____ MATERIAL PROVIDED

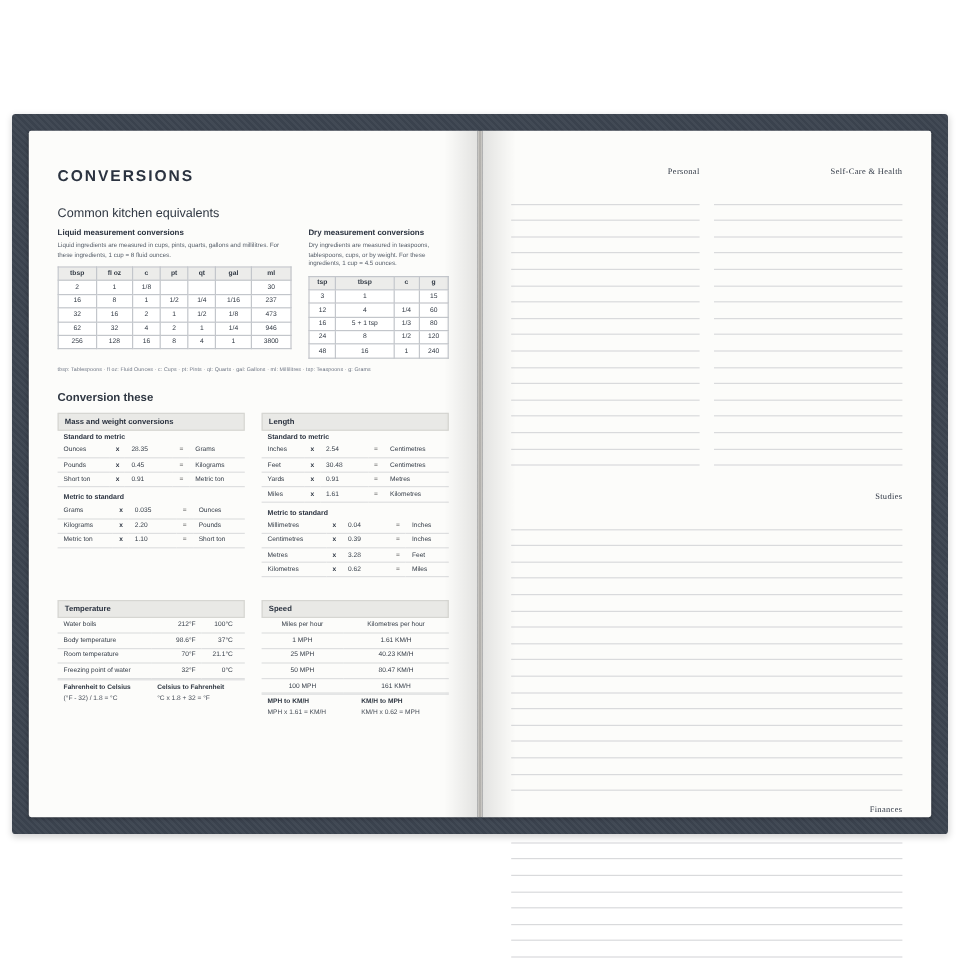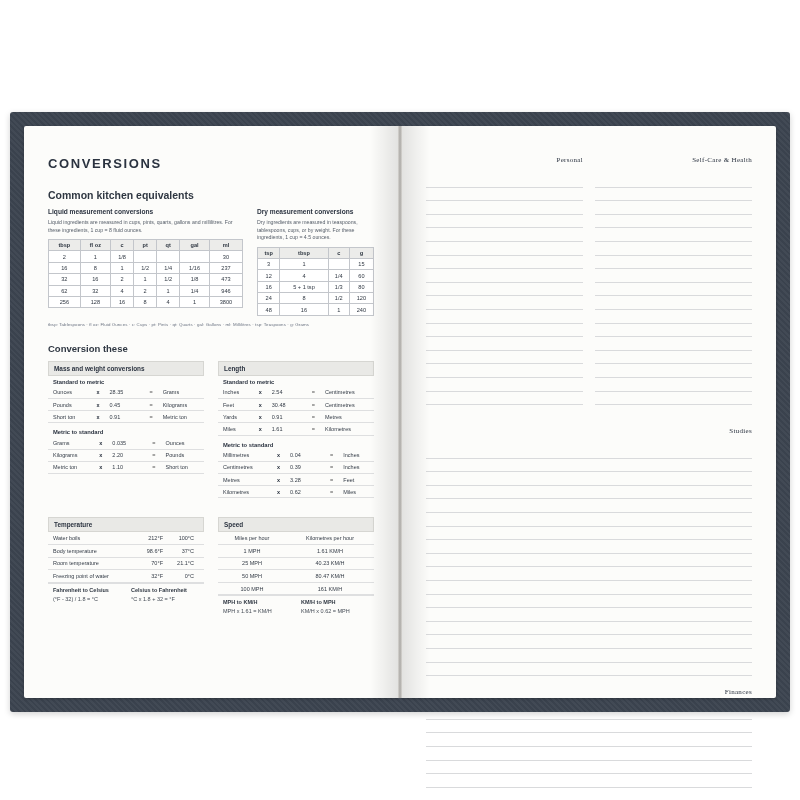--- a/index.html
+++ b/index.html
@@ -18,7 +18,7 @@
   
   .book {
     position: absolute;
-    left: 10px; top: 112px;
+    left: 10px; top: 95px;
     width: 780px; height: 600px;
     background: #3c4450;
     border-radius: 3px;

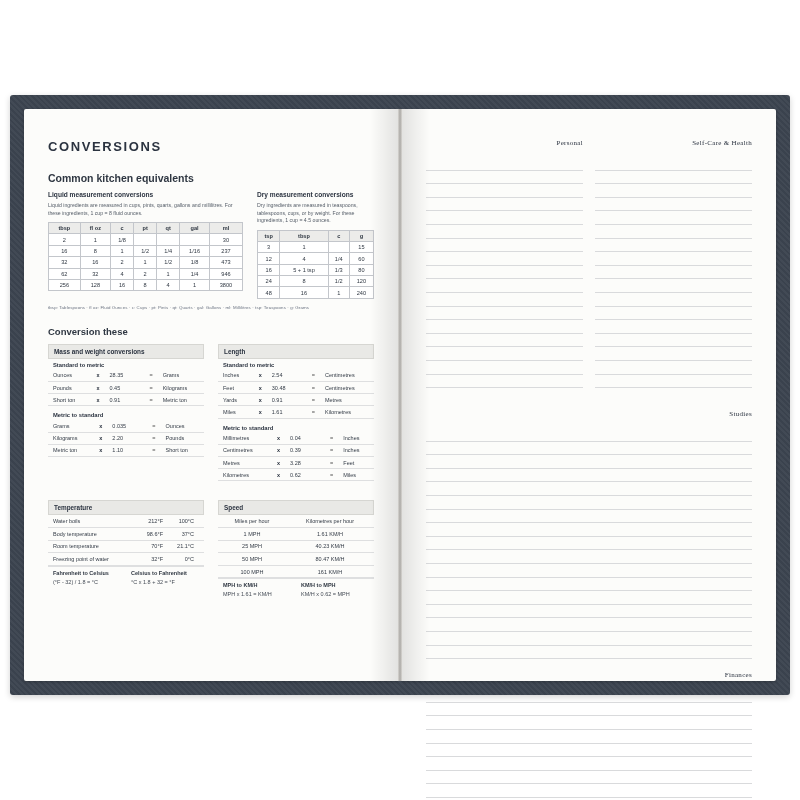--- a/index.html
+++ b/index.html
@@ -61,7 +61,7 @@
   .sec-h {
     font-size: 9.5px; font-weight: bold; margin: 0 0 4px 0; color: #2b3340;
   }
-  .kitchen-h { font-size: 10.5px; font-weight: bold; margin: 0 0 7px 0; }
+  .kitchen-h { font-size: 10.5px; font-weight: normal; margin: 0 0 7px 0; }
   .sub-desc { font-size: 5.2px; line-height: 1.45; color: #555d68; margin: 0 0 5px 0; }
   .two-col { display: flex; gap: 14px; }
   .col-a { width: 195px; }

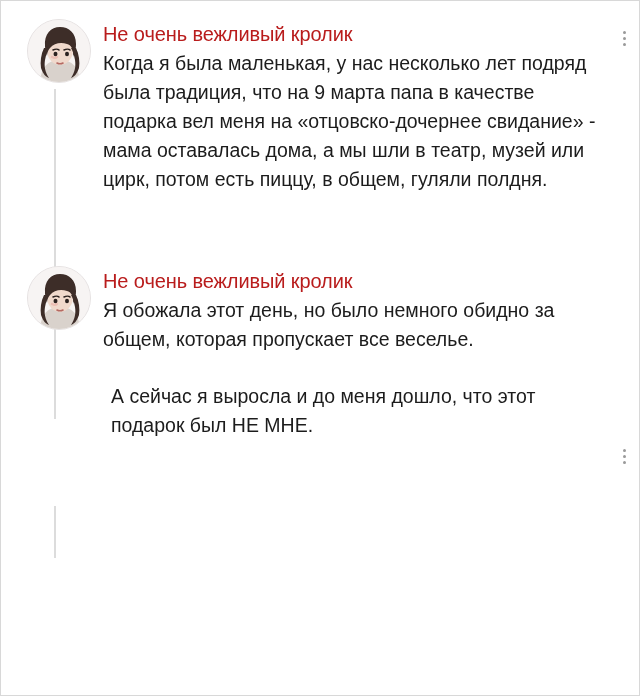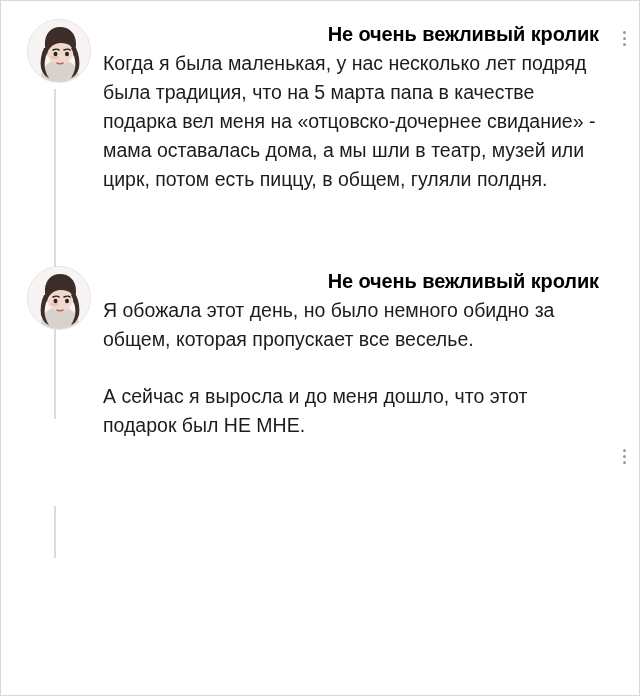--- a/index.html
+++ b/index.html
@@ -74,12 +74,11 @@
   }
   .author {
     font-size: 20px;
-    font-weight: bold;
+    font-weight: normal;
     line-height: 26px;
     margin: 2px 0 2px 0;
-    color: #000000;
+    color: #b91c1c;
     letter-spacing: -0.1px;
-    text-align: right;
   }
   .paragraph {
     font-size: 19.5px;

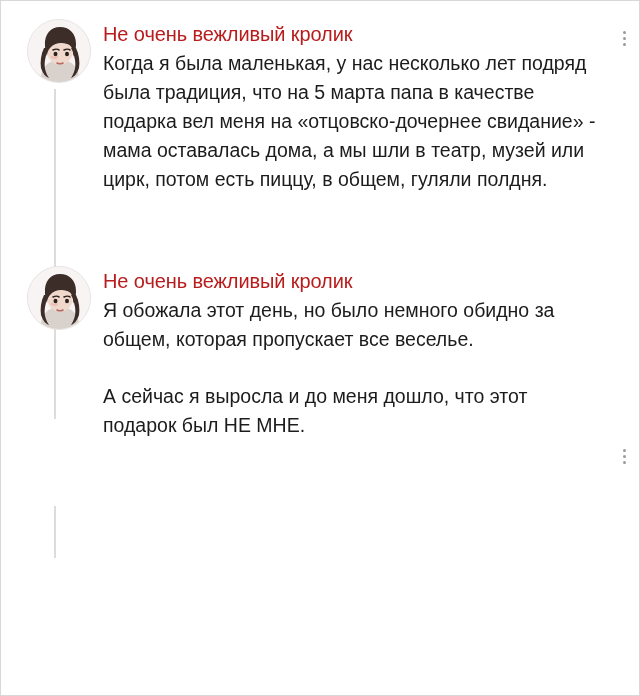--- a/index.html
+++ b/index.html
@@ -154,7 +154,7 @@
       </div>
       <div class="body-col">
         <div class="author">Не очень вежливый кролик</div>
-        <p class="paragraph">Когда я была маленькая, у нас несколько лет подряд была традиция, что на 5 марта папа в качестве подарка вел меня на «отцовско-дочернее свидание» - мама оставалась дома, а мы шли в театр, музей или цирк, потом есть пиццу, в общем, гуляли полдня.</p>
+        <p class="paragraph">Когда я была маленькая, у нас несколько лет подряд была традиция, что на 9 марта папа в качестве подарка вел меня на «отцовско-дочернее свидание» - мама оставалась дома, а мы шли в театр, музей или цирк, потом есть пиццу, в общем, гуляли полдня.</p>
       </div>
     </div>
 

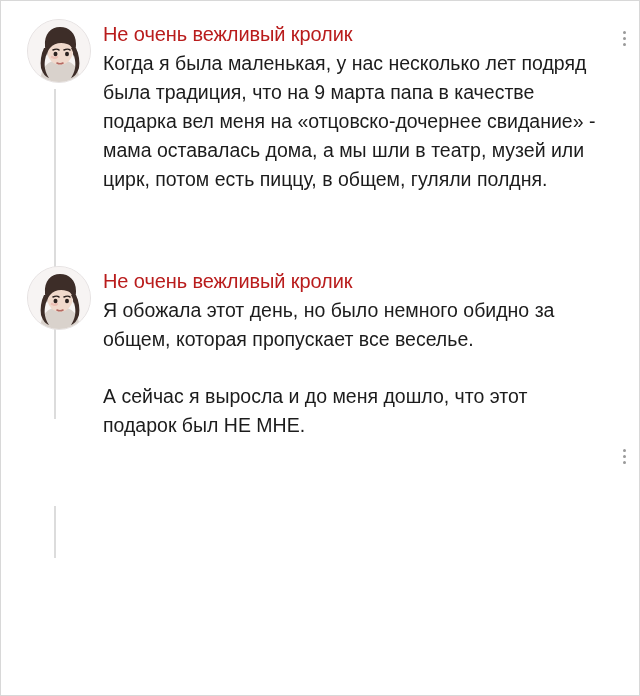--- a/index.html
+++ b/index.html
@@ -88,6 +88,7 @@
   }
   .paragraph + .paragraph {
     margin-top: 28px;
+    margin-left: 8px;
   }
   .menu-dots {
     position: absolute;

________

PROBLEM →
Would you print exactly the lines in the listing above, from the line bearing "border-radius: 3px;" through the line bearing "line-height: 26px;", leaving out all pictures?

REPLY →
     border-radius: 3px;

--- a/index.html
+++ b/index.html
@@ -61,7 +61,7 @@
   .sec-h {
     font-size: 9.5px; font-weight: bold; margin: 0 0 4px 0; color: #2b3340;
   }
-  .kitchen-h { font-size: 10.5px; font-weight: bold; margin: 0 0 7px 0; }
+  .kitchen-h { font-size: 10.5px; font-weight: normal; margin: 0 0 7px 0; }
   .sub-desc { font-size: 5.2px; line-height: 1.45; color: #555d68; margin: 0 0 5px 0; }
   .two-col { display: flex; gap: 14px; }
   .col-a { width: 195px; }

--- a/index.html
+++ b/index.html
@@ -74,12 +74,11 @@
   }
   .author {
     font-size: 20px;
-    font-weight: bold;
+    font-weight: normal;
     line-height: 26px;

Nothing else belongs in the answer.